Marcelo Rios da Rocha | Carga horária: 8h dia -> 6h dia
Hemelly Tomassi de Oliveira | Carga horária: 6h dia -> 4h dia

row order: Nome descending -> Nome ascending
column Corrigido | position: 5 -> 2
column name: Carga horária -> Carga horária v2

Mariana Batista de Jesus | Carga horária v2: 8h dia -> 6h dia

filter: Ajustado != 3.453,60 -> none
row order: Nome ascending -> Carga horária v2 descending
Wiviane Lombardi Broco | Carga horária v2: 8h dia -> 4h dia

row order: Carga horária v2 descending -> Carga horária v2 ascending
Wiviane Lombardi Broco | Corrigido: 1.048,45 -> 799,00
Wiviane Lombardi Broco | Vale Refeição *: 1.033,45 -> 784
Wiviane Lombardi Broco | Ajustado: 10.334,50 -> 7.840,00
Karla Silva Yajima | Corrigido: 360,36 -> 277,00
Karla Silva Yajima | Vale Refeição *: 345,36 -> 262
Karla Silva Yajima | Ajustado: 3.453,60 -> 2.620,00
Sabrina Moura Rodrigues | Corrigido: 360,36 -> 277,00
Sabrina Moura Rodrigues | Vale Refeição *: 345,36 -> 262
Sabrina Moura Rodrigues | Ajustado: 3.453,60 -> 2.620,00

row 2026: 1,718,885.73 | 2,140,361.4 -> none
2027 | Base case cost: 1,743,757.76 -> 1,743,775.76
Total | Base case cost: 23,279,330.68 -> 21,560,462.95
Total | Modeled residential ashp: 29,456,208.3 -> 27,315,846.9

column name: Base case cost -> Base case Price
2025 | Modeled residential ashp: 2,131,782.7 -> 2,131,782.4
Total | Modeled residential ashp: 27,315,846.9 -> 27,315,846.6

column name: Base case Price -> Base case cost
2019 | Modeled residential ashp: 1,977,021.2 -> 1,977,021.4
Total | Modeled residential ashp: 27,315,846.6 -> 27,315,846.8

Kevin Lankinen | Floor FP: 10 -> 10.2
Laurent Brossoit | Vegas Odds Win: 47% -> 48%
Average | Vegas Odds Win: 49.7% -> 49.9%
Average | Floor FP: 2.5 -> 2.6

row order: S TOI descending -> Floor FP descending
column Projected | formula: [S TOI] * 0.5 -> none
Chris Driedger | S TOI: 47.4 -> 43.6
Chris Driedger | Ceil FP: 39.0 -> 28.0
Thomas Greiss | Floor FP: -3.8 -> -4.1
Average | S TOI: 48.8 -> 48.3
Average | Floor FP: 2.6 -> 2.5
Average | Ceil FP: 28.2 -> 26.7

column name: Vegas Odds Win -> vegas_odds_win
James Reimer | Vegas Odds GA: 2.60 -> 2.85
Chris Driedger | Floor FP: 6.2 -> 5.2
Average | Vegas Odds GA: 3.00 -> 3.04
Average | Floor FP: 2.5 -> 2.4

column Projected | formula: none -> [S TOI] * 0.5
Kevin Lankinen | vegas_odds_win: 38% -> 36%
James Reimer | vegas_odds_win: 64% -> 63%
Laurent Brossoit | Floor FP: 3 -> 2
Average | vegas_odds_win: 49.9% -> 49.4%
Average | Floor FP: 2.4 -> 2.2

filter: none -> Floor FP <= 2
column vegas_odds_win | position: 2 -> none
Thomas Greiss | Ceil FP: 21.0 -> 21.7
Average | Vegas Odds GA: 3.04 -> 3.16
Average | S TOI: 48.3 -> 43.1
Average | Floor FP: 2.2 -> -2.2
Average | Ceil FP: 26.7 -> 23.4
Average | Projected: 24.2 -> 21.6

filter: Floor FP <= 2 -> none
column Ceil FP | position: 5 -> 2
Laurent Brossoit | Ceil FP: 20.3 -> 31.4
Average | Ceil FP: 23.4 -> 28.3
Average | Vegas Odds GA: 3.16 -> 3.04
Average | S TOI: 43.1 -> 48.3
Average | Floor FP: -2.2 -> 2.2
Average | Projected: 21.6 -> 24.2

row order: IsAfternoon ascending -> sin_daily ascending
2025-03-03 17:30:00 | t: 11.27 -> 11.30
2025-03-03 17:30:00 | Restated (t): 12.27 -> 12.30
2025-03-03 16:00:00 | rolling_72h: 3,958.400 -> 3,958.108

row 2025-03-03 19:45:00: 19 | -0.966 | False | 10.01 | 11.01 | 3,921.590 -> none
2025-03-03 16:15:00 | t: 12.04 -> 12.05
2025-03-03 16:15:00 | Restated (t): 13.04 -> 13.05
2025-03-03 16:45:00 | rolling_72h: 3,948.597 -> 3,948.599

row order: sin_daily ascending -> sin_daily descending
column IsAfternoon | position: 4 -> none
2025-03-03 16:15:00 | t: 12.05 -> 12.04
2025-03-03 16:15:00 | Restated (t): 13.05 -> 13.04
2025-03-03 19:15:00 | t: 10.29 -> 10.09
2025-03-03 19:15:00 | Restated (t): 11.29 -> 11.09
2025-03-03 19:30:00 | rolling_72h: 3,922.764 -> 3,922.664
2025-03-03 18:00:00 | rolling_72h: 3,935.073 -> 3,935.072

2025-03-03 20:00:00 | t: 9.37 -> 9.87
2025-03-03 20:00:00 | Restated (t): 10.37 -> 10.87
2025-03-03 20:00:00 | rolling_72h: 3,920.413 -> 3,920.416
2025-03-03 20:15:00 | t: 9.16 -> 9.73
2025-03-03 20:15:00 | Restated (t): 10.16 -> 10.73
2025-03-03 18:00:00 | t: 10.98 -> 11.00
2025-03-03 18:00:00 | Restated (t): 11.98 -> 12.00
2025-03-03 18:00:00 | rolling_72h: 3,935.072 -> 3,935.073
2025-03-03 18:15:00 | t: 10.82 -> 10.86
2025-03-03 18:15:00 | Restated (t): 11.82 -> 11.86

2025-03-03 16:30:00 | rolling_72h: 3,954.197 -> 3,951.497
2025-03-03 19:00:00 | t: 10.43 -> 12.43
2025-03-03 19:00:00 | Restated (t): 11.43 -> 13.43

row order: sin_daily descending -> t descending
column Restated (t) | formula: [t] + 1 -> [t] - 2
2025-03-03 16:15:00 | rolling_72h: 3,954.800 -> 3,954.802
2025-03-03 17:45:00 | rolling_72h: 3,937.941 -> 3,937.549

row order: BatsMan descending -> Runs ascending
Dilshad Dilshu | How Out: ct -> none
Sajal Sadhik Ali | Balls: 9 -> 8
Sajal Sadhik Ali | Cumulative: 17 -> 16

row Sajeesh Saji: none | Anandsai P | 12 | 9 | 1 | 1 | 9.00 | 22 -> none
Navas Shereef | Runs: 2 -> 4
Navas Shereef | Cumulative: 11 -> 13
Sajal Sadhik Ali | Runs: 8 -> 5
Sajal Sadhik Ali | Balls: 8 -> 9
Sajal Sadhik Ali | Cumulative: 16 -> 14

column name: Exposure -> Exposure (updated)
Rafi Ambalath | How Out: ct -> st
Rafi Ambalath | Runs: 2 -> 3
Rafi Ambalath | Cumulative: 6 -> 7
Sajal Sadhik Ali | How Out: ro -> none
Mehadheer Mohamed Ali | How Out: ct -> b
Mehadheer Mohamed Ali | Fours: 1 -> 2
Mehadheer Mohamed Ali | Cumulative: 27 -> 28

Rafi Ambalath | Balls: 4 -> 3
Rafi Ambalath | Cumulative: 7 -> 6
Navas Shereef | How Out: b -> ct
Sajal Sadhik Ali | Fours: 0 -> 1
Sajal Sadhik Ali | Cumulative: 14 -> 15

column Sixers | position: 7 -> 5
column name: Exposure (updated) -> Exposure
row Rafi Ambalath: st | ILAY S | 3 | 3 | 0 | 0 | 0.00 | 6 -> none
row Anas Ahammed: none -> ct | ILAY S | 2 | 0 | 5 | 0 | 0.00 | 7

------------------------------------------------------------------------

§ Your task
Write out only the lines from the very start of the entries above to the line that includes "2025 | Modeled", both ends included, each one unchanged.

§ Expected output
Marcelo Rios da Rocha | Carga horária: 8h dia -> 6h dia
Hemelly Tomassi de Oliveira | Carga horária: 6h dia -> 4h dia

row order: Nome descending -> Nome ascending
column Corrigido | position: 5 -> 2
column name: Carga horária -> Carga horária v2

Mariana Batista de Jesus | Carga horária v2: 8h dia -> 6h dia

filter: Ajustado != 3.453,60 -> none
row order: Nome ascending -> Carga horária v2 descending
Wiviane Lombardi Broco | Carga horária v2: 8h dia -> 4h dia

row order: Carga horária v2 descending -> Carga horária v2 ascending
Wiviane Lombardi Broco | Corrigido: 1.048,45 -> 799,00
Wiviane Lombardi Broco | Vale Refeição *: 1.033,45 -> 784
Wiviane Lombardi Broco | Ajustado: 10.334,50 -> 7.840,00
Karla Silva Yajima | Corrigido: 360,36 -> 277,00
Karla Silva Yajima | Vale Refeição *: 345,36 -> 262
Karla Silva Yajima | Ajustado: 3.453,60 -> 2.620,00
Sabrina Moura Rodrigues | Corrigido: 360,36 -> 277,00
Sabrina Moura Rodrigues | Vale Refeição *: 345,36 -> 262
Sabrina Moura Rodrigues | Ajustado: 3.453,60 -> 2.620,00

row 2026: 1,718,885.73 | 2,140,361.4 -> none
2027 | Base case cost: 1,743,757.76 -> 1,743,775.76
Total | Base case cost: 23,279,330.68 -> 21,560,462.95
Total | Modeled residential ashp: 29,456,208.3 -> 27,315,846.9

column name: Base case cost -> Base case Price
2025 | Modeled residential ashp: 2,131,782.7 -> 2,131,782.4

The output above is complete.